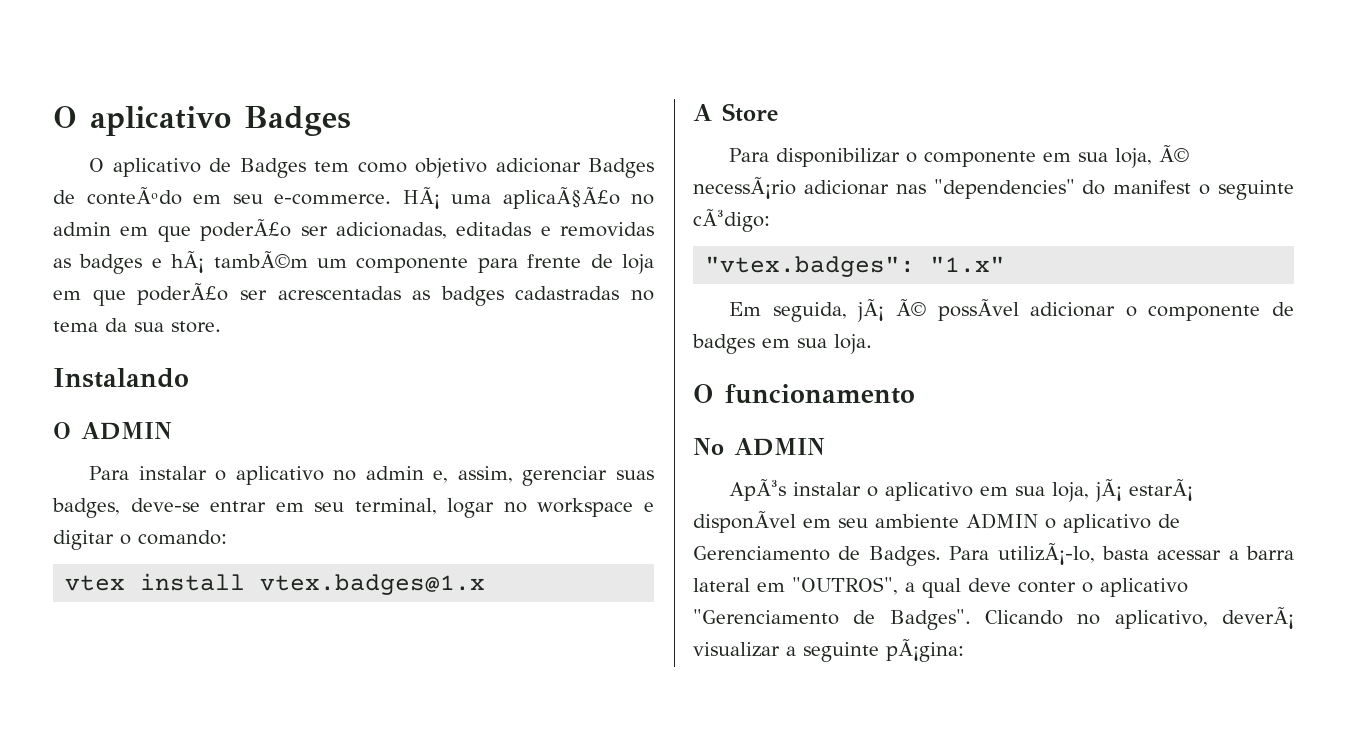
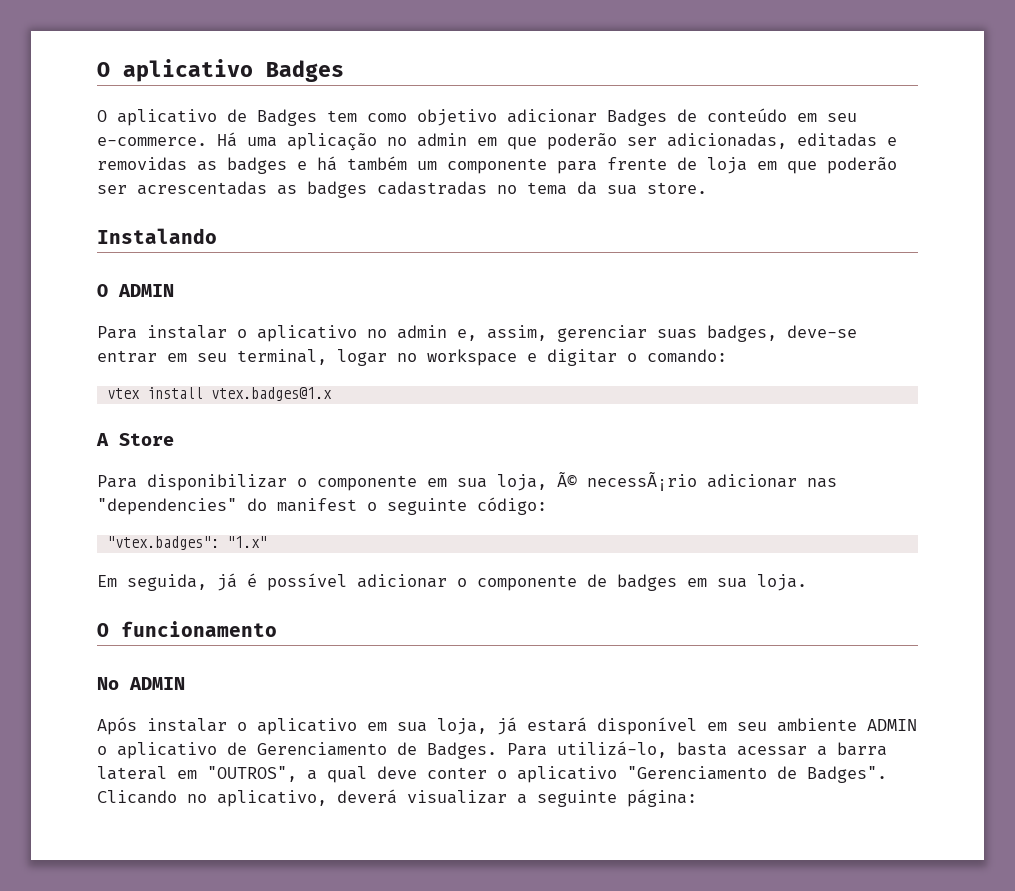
[86,187,182,205] conteÃºdo -> [707,108,787,122] conteúdo
[402,187,620,209] HÃ¡ uma aplicaÃ§Ã£o -> [217,132,377,151] Há uma aplicação
[200,219,292,241] poderÃ£o -> [547,133,617,150] poderão
[171,251,308,273] hÃ¡ tambÃ©m -> [317,156,407,171] há também
[137,283,229,305] poderÃ£o -> [827,157,897,174] poderão
[693,209,770,232] cÃ³digo: -> [477,497,547,515] código:
[857,299,1019,322] jÃ¡ Ã© possÃvel -> [217,573,347,591] já é possível
[729,479,787,501] ApÃ³s -> [97,717,137,735] Após
[1095,479,1194,502] [693,511,796,533] jÃ¡ estarÃ¡ disponÃvel -> [497,717,697,735] já estará disponível
[997,543,1095,565] utilizÃ¡-lo, -> [557,741,667,758] utilizá-lo,
[1222,607,1294,629] deverÃ¡ -> [337,789,397,804] deverá
[886,639,964,662] pÃ¡gina: -> [627,789,697,807] página:

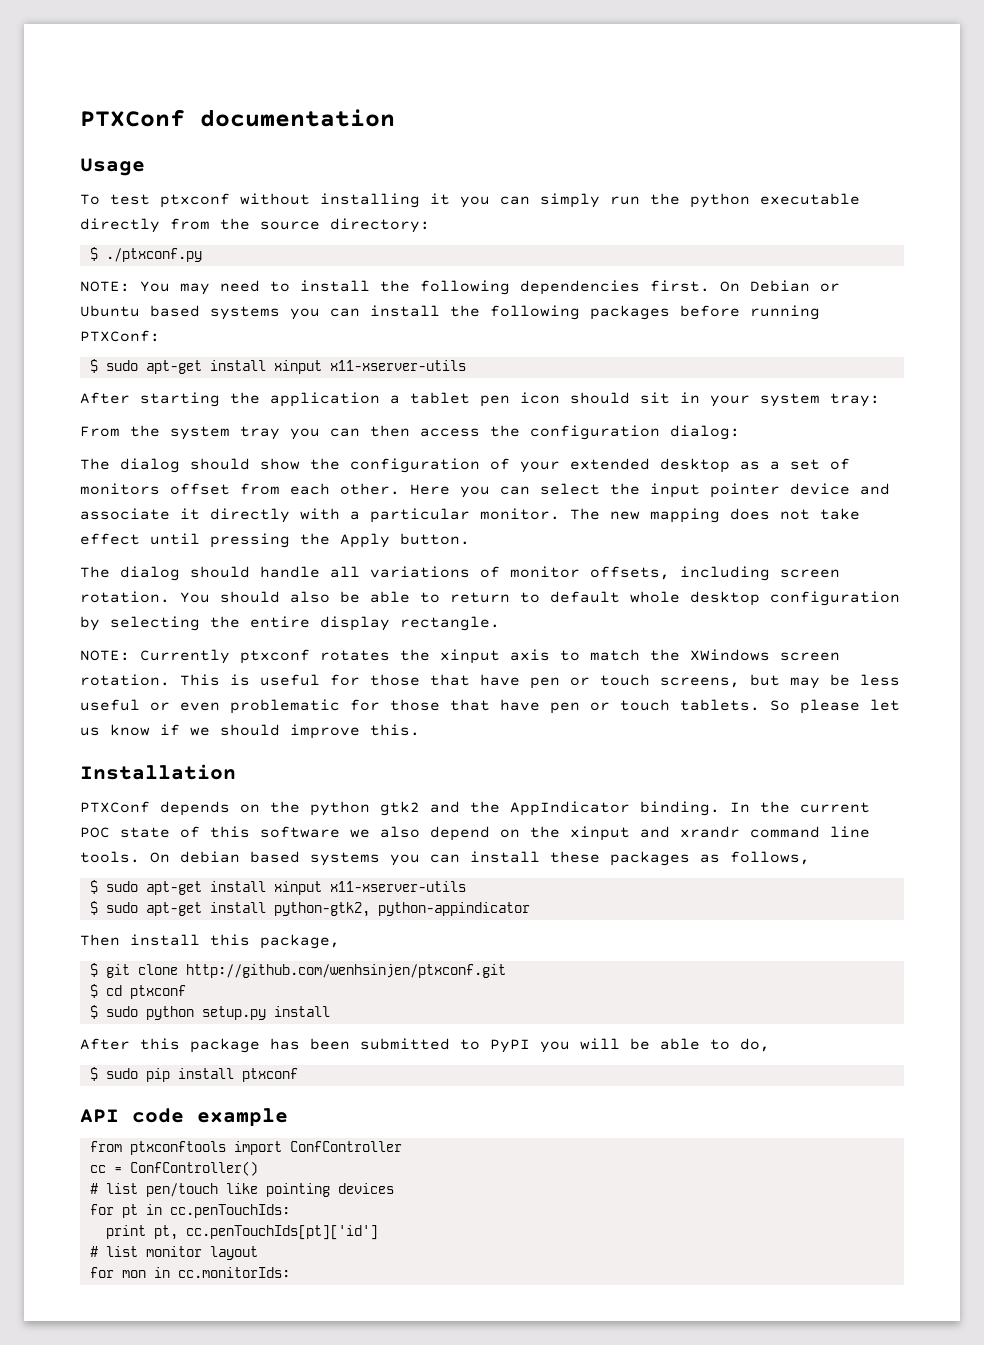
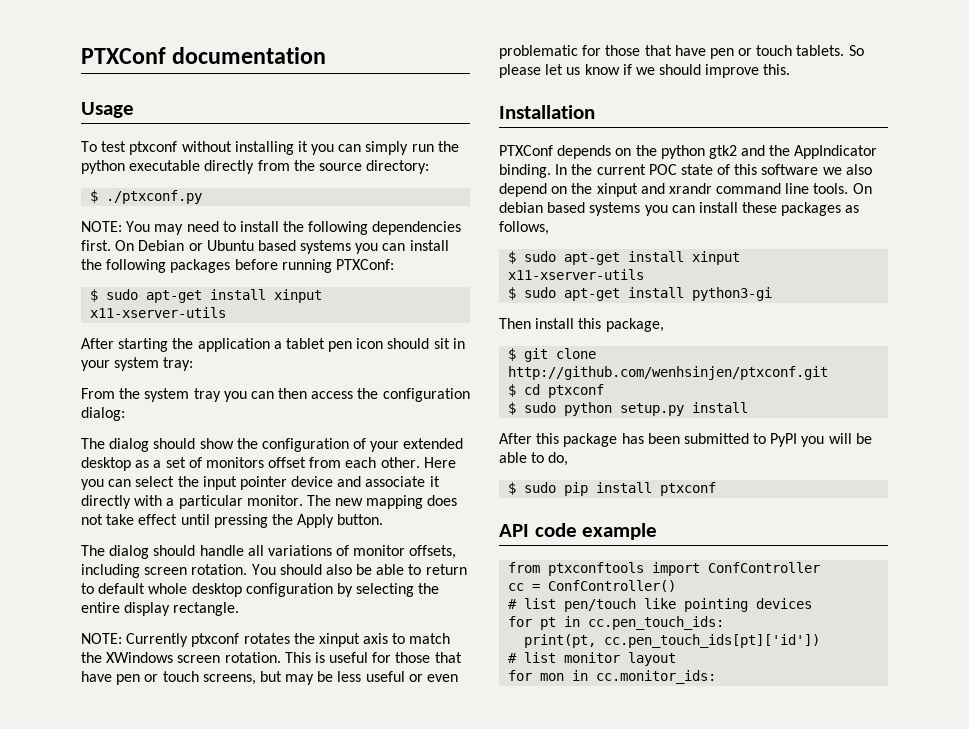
[273,902,530,917] python-gtk2, python-appindicator -> [692,287,773,301] python3-gi
[169,1204,290,1218] [105,1225,378,1240] cc.penTouchIds: // print pt, cc.penTouchIds[pt]['id'] -> [588,616,725,630] [524,634,821,648] cc.pen_touch_ids: // print(pt, cc.pen_touch_ids[pt]['id'])
[177,1267,290,1278] cc.monitorIds: -> [596,670,717,684] cc.monitor_ids:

:: REQUIRED WORK ::
Using the data above, repeat exactly the lines that begin at the line with "[200,219,292,241] poderÃ£o ->" and end at the line with "[886,639,964,662] pÃ¡gina: ->", both ends included.

:: ANSWER FOR THIS EXERCISE ::
[200,219,292,241] poderÃ£o -> [547,133,617,150] poderão
[171,251,308,273] hÃ¡ tambÃ©m -> [317,156,407,171] há também
[137,283,229,305] poderÃ£o -> [827,157,897,174] poderão
[693,209,770,232] cÃ³digo: -> [477,497,547,515] código:
[857,299,1019,322] jÃ¡ Ã© possÃvel -> [217,573,347,591] já é possível
[729,479,787,501] ApÃ³s -> [97,717,137,735] Após
[1095,479,1194,502] [693,511,796,533] jÃ¡ estarÃ¡ disponÃvel -> [497,717,697,735] já estará disponível
[997,543,1095,565] utilizÃ¡-lo, -> [557,741,667,758] utilizá-lo,
[1222,607,1294,629] deverÃ¡ -> [337,789,397,804] deverá
[886,639,964,662] pÃ¡gina: -> [627,789,697,807] página:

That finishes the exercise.